ChatGPT-4 Turbo and Meta's LLaMA 3.1: A Relative Analysis of Answering Radiology Text-Based Questions

Cureus. 2024 Nov 24;16(11):e74359. doi: 10.7759/cureus.74359. eCollection 2024 Nov.

Abstract

Aims and objectives: This study aimed to compare the accuracy of two AI models - OpenAI's GPT-4 Turbo (San Francisco, CA) and Meta's LLaMA 3.1 (Menlo Park, CA) - when answering a standardized set of pediatric radiology questions. The primary objective was to evaluate the overall accuracy of each model, while the secondary objective was to assess their performance within subsections.

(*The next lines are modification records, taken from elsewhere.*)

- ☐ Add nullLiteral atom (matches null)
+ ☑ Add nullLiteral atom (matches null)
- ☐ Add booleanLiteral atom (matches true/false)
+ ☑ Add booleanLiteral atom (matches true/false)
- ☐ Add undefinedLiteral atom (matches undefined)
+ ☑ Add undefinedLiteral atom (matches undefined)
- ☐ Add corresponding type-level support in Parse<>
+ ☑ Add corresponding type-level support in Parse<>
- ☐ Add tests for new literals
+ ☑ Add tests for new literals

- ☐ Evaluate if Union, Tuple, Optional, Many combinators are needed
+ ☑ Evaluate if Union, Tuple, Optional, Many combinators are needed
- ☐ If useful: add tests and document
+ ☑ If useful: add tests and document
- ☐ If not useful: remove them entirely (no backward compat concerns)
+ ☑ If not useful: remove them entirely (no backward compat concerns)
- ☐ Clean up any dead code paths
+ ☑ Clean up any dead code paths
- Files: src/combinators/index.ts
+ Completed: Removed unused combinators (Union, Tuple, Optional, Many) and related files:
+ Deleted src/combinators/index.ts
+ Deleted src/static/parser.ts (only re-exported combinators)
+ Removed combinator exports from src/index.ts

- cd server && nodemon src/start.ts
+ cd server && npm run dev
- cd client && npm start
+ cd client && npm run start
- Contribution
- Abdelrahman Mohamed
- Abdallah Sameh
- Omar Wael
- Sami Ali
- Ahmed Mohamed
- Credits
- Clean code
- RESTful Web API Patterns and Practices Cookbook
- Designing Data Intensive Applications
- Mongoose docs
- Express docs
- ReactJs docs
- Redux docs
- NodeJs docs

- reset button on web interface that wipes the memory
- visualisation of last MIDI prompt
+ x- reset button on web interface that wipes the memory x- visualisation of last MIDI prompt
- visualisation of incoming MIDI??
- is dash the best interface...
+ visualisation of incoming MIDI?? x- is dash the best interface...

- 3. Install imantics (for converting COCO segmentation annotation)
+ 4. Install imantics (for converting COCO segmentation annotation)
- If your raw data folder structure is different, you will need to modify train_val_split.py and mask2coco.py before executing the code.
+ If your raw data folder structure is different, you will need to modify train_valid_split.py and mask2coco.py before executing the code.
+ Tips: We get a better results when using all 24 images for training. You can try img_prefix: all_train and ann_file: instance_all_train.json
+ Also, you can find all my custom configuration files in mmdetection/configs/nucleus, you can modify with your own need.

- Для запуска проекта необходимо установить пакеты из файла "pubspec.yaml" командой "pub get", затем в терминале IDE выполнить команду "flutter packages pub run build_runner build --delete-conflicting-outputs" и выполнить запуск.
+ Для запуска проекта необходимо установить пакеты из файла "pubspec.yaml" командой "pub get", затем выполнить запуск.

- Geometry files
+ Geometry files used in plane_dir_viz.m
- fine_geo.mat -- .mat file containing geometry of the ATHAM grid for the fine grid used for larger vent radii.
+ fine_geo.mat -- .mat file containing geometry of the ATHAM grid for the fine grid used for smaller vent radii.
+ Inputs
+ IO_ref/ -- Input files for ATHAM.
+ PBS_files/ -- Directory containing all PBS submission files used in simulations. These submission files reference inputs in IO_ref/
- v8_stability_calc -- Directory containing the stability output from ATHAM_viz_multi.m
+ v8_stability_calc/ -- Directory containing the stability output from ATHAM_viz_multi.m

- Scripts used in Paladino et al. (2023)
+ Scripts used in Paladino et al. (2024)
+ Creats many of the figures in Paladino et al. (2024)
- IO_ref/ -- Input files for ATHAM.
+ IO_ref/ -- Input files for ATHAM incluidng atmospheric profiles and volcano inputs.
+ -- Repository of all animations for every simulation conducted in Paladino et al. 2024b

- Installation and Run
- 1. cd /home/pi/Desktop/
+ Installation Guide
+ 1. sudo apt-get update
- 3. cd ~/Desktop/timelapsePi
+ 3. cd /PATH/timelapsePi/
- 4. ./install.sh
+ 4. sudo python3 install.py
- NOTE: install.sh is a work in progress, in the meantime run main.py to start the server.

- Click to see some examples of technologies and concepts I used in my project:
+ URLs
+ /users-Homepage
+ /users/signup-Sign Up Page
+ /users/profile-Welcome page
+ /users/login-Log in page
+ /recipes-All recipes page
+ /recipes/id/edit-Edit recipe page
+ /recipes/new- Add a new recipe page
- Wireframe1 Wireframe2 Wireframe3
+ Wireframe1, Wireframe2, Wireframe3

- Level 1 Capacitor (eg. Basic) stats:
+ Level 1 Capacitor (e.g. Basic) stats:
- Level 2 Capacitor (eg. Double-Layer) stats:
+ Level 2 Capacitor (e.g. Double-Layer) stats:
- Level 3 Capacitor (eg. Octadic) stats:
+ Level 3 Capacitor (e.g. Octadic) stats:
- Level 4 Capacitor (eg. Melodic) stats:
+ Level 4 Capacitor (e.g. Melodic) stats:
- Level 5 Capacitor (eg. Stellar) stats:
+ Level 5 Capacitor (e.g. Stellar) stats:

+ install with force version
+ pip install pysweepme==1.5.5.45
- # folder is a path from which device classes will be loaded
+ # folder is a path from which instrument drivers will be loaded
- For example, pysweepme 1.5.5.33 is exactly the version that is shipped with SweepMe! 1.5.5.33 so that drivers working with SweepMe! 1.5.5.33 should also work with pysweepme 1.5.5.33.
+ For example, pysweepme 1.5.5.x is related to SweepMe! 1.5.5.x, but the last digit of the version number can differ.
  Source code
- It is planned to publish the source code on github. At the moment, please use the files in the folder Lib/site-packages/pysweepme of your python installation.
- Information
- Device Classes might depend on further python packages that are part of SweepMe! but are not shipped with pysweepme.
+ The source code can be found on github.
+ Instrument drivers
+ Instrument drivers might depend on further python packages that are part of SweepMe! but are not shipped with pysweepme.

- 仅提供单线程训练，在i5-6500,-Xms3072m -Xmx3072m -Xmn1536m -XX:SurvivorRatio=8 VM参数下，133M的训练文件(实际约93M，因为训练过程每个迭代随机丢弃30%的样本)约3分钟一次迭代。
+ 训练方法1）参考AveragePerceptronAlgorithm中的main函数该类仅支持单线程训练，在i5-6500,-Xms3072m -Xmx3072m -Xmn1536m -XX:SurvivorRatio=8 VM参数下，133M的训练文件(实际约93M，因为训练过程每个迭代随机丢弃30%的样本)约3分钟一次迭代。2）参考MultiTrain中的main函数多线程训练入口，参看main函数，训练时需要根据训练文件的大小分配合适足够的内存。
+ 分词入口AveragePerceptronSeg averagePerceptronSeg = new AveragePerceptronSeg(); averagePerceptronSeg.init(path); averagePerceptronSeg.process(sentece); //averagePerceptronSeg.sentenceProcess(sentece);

Methods and materials: A total of 79 text-based pediatric radiology questions were selected out of 302 total questions for this comparison. The questions covered seven subsections, including musculoskeletal, chest, and neuroradiology, among others. Image-based questions were excluded to focus on text interpretation and to minimize the sampling bias within each model. Each model was tested independently on the same question set, and the percent accuracy was calculated for both overall performance as well as individual subsections.

Results: GPT-4 Turbo performed at an overall accuracy of 88.6% (70/79 questions), outperforming LLaMA 3.1's 77.2% (61/79). Within subsections, GPT-4 Turbo had higher accuracy in most areas, except for equal accuracy in the neuroradiology section. The subsections with the greatest accuracy for GPT-4 Turbo, in descending order, were chest and cardiac radiology (100%), musculoskeletal system (93.3%), and genitourinary system (92.9%). LLaMA 3.1's highest performance was 86.7% in the musculoskeletal system, while its lowest was 50.0% in chest radiology.

Conclusion: GPT-4 Turbo consistently outperformed LLaMA 3.1 in answering pediatric radiology questions, both overall and within most subsections. These findings suggest that GPT-4 Turbo may offer more accurate responses in specialized medical education, in contrast to LLaMA 3.1's efficient performance, although future research should further evaluate AI models' performance within other fields.

Keywords: ai in medical education; chatgpt; large language models (llms); llama; pediatric radiology.